Relating Freely, Loving Wisely

Relationships can really complicate one’s life, can’t they? I recently got an email from a dear friend of mine explaining how complex his relational life has become. That lead me to writing this newsletter, with a more generic focus. I am going to address three general challenges that, if not managed well, can keep you (and perhaps others) trapped in a toxic and unhappy environment. I write this, not in a dogmatic, I-know-it-all kind of way, but as a student of life, still learning while inviting you to reflect and learn with me.

Firstly, the challenge of ego and woundedness. All human beings grew up in an imperfect world where imperfect people interact, disappoint and wound each other. Most of us have our triggers. You have learned to cope and relate in healthy and unhealthy ways, so have others. You show up with your ego and so do others. A pastor friend once said “the I must die” and (in Afrikaans) “die ek moet vrek”. He meant that, in order to relate well, you have to let go of some of those unhelpful walls and ego-strategies. Ego refers to your false-self, the self you believe yourself to be, the self that you want to protect and defend, the self that can be so oversensitive and fast to react or put you in a victim mode.

A life that revolves around oneself can become very lonely, empty, dysfunctional and troublesome. We build emotional walls and hide behind them in all kinds of ways. And often we can be so stuck in this. To deal with the past and its pain, letting go of past failures and self-fulfilling prophecies (even if it means help, therapy or counseling) is a continuous process. From there we can re-focus, become other-focused, and start living a life of contribution, giving and serving. You can also love knowing
realistically that others are hurting and struggling too. This kind of life is liberating and far more meaningful, fulfilling and rewarding – full of love, intimacy and joy.

And then there is the perspective challenge. So often we see life only from our own perspective as if that is the only possible and true view. If I draw the number 6 between you and me, I will see a 6 and you will see a 9. The challenge is for us to truly listen and being willing to step into each other’s boots to see life from another perspective. In this way we build collective truth that allows us to relate and collaborate towards solutions much easier.

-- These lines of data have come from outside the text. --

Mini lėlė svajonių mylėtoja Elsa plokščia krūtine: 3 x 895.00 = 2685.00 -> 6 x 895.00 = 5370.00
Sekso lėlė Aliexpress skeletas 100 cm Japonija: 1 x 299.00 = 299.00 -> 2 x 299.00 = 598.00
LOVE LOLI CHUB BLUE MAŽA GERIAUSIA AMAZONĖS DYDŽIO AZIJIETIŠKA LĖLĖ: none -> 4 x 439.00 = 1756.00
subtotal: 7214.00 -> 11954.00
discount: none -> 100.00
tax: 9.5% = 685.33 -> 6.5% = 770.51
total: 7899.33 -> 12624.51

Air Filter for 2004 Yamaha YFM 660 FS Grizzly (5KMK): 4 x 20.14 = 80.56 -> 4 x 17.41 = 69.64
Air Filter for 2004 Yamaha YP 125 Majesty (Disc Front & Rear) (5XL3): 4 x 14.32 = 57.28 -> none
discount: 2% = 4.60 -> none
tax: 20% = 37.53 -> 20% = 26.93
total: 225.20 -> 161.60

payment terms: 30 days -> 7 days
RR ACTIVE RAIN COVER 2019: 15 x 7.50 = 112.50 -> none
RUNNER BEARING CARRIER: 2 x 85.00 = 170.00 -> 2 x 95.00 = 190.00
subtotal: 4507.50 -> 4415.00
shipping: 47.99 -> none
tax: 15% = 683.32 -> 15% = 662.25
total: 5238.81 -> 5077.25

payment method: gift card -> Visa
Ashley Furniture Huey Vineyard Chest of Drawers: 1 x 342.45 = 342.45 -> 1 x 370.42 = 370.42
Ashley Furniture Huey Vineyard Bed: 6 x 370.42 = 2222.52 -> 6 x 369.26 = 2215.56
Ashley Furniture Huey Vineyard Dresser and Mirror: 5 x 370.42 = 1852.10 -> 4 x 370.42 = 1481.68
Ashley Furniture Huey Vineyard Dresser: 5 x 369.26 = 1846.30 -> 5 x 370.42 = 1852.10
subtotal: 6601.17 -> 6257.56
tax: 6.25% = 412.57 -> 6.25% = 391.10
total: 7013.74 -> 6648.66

The third challenge is that of boundaries and expectations. Some people can be difficult, and at times even risky to love. (I am sure some people have put me in that category at times). This topic is too wide to address in depth. But let me say this: Some people in your intimate circle of friends and family you can and should love freely and unconditionally in proximity. Others you should love with lots of wisdom. I am referring especially to those who tend to be self-entitled, dysfunctional, and maybe abusing or trouble-making. Lowering all your walls and welcoming them into your personal space with all you are, do and know, can be dangerous. Yes, I know vulnerability has, with Brené Brown’s help, become the in-thing, and I support what she stands for – especially realness and authenticity. But you should be wise and realistic in this – even Jesus, I think, had “different strokes for different folks”. You, as a mere human, can not be everything to everybody. We should strive to love and care for everybody, but let’s do it in a way that is appropriate, wise and helpful.

These are only three of many relational challenges. Let’s use our heads and hearts in this. Let’s be wise and loving, and keep on learning. You need other people and we need you. Go then, and unselfishly be a blessing to those around you! And do it while making sure that you stay healthy, energised and happy yourself so that you can keep on being a blessing in a sustainable way!